VDC’s most recent study of the overall market for merchant computer boards, “The Merchant Computer Boards for Embedded/Real-Time Applications Intelligence Program,” projects the total value of the global merchant embedded board market, including all standards-based board types and architectures, to be nearly $4.2 billion in 2006. The projected 2006 AdvancedTCA shipments are just under 7 percent of this total market.

AdvancedTCA and MicroTCA comprise passive backplane architectures. The merchant board study projects total global shipments of slot cards and mezzanine cards for use in passive backplane systems to be $3,188 million; projected AdvancedTCA shipments account for more than 9 percent of this total.

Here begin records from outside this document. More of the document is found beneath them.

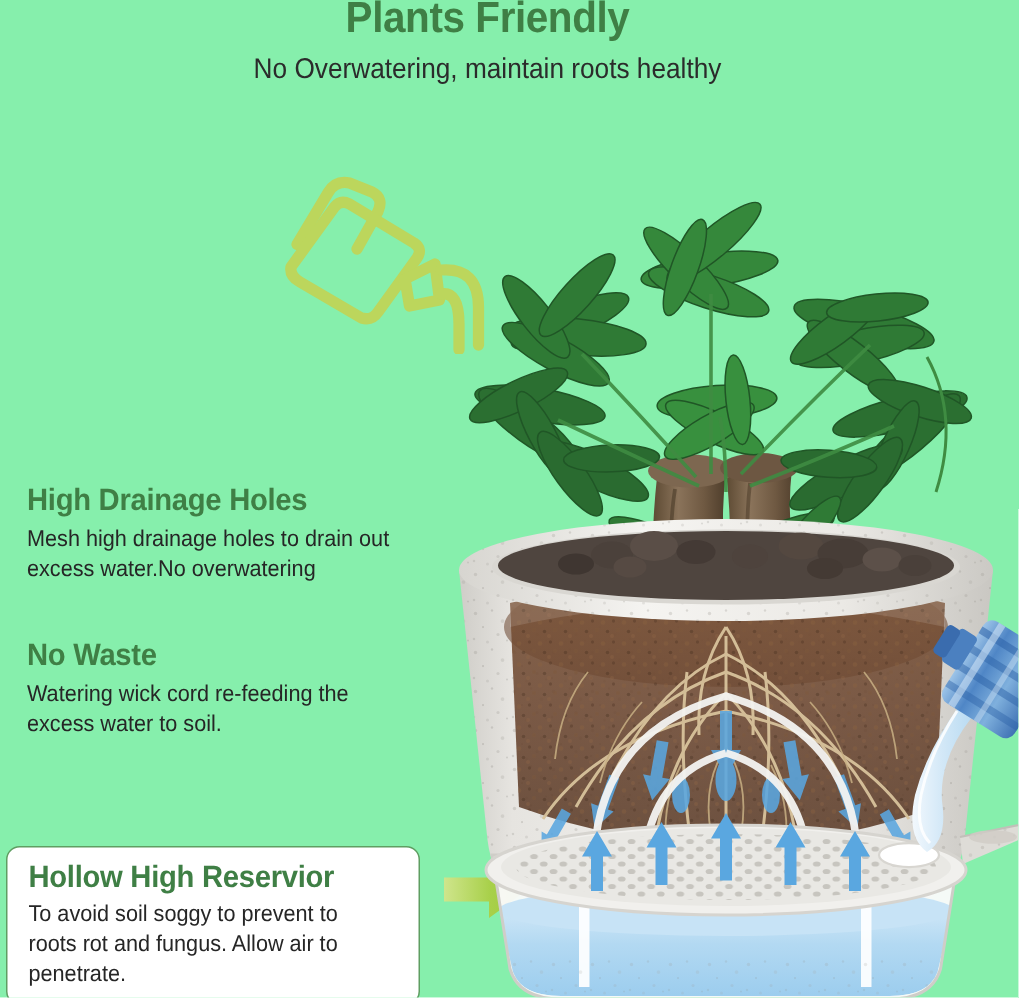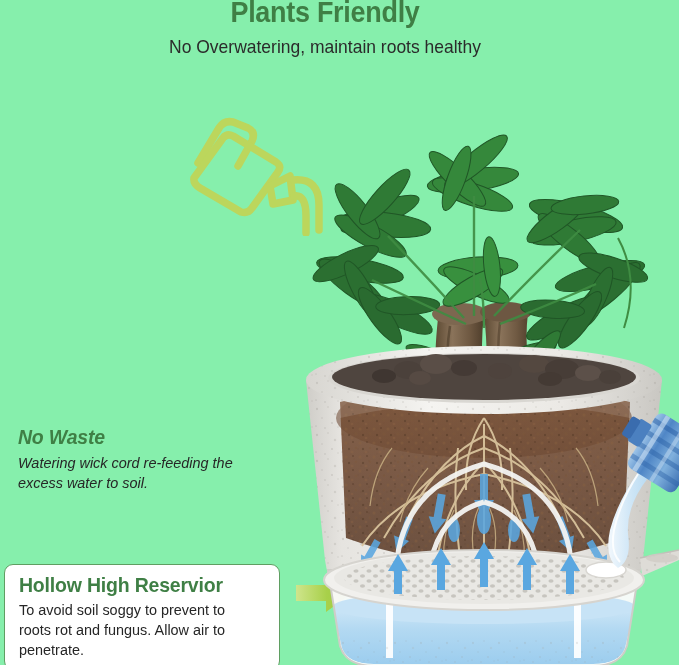--- a/index.html
+++ b/index.html
@@ -53,21 +53,21 @@
     white-space: nowrap;
   }
 
   
   .feature {
     position: absolute;
     left: 18px;
     width: 262px;
   }
   .feature.f0 { top: 322px; }
-  .feature.f1 { top: 425px; font-style: italic; }
+  .feature.f1 { top: 425px; }
 
   .feature-title {
     font-size: 20.5px;
     font-weight: bold;
     color: #3f7f45;
     font-family: "Liberation Sans Narrow", "Liberation Sans", sans-serif;
     transform: scaleX(0.95);
     transform-origin: left center;
     letter-spacing: -0.2px;
     white-space: nowrap;
@@ -142,20 +142,24 @@
         <path d="M16 74 L45 34 Q49 29 55 32 L98 58 Q104 62 100 68 L74 104 Q70 110 63 108 L22 84 Q15 80 16 74 Z"></path>
 
         <path d="M92 82 L112 72 L115 96 L95 100 Z"></path>
 
         <path d="M116 76 Q141 74 141 101 L141 126"></path>
         <path d="M116 92 Q128 90 128 112 L128 129"></path>
       </g>
     </svg>
   </div>
 
+  <div class="feature f0">
+    <div class="feature-title">High Drainage Holes</div>
+    <div class="feature-body">Mesh high drainage holes to drain out excess water.No overwatering</div>
+  </div>
 
   <div class="feature f1">
     <div class="feature-title">No Waste</div>
     <div class="feature-body">Watering wick cord re-feeding the excess water to soil.</div>
   </div>
 
   <div class="feature-box">
     <div class="feature-title">Hollow High Reservior</div>
     <div class="feature-body">To avoid soil soggy to prevent to roots rot and fungus. Allow air to penetrate.</div>
   </div>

The apparent disconnect arises from unrealistic expectations caused by industry and media hype. The trumpeting headlines have led some to believe that AdvancedTCA would “take over the world” almost overnight.

However, penetration will be evolutionary and gradual. Indeed, research indicats that many carriers are still not aware of ATCA and its value proposition and, among those that are aware, many are still less than convinced.

Nevertheless, VDC expects continued growth of AdvancedTCA and MicroTCA such that ATCA blades and AMC/PMC mezzanine cards for use in ATCA/MicroTCA environments will comprise $1.9 billion in shipments in 2009; this will be roughly equivalent to 34 percent of the total standards-based merchant embedded board market, or 45 percent of the slot and mezzanine card market.